- Interactive map of Nekarikallu
- Nekarikallu Location in Andhra Pradesh, India
- Coordinates: 16°22′16″N 79°56′35″E﻿ / ﻿16.371°N 79.943°E
- Country: India
- State: Andhra Pradesh
- District: Palnadu
- Mandal: Nekarikallu mandal

Government
- • Type: Panchayati raj
- • Body: gram panchayat

Area
- • Total: 1,529 ha (3,780 acres)

Population (2011)
- • Total: 10,778
- • Density: 704.9/km^{2} (1,826/sq mi)

Languages
- • Official: Telugu
- Time zone: UTC+5:30 (IST)
- PIN: 522615
- Area code: +91–8647
- Vehicle registration: AP

= Nekarikallu =

Nekarikallu is a village in Palnadu district of the Indian state of Andhra Pradesh.
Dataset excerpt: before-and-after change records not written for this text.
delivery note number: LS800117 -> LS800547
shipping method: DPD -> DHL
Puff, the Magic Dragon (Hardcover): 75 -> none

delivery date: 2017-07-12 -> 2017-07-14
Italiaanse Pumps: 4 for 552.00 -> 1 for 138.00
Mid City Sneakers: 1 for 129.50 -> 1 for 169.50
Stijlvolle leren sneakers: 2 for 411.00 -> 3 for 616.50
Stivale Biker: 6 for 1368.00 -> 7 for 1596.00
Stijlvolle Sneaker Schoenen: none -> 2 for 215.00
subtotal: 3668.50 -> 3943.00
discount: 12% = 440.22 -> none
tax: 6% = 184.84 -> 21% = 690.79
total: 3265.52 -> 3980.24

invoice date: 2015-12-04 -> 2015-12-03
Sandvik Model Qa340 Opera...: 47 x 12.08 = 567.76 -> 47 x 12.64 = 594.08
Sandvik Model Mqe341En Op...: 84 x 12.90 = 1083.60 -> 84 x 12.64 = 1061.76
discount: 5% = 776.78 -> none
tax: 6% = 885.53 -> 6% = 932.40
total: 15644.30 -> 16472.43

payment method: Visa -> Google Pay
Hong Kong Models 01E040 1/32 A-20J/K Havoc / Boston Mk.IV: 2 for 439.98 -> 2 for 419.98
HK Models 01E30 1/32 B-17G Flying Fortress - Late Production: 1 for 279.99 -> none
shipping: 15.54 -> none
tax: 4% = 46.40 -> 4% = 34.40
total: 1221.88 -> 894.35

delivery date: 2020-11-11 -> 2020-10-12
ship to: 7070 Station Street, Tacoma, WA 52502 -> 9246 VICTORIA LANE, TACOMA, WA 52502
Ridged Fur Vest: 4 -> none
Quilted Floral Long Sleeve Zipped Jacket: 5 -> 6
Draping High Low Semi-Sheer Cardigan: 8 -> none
It is the headquarters of Nekarikallu mandal in Sattenapalli revenue division.

== Governance ==

Nekarikallu gram panchayat is the local self-government of the village. It is divided into wards and each ward is represented by a ward member.

== Education ==

As per the school information report for the academic year 2018–19, the village has a total of 14 schools. These include one KGBV, 2 other types, 7 Zilla Parishad/MPP and 4 private schools.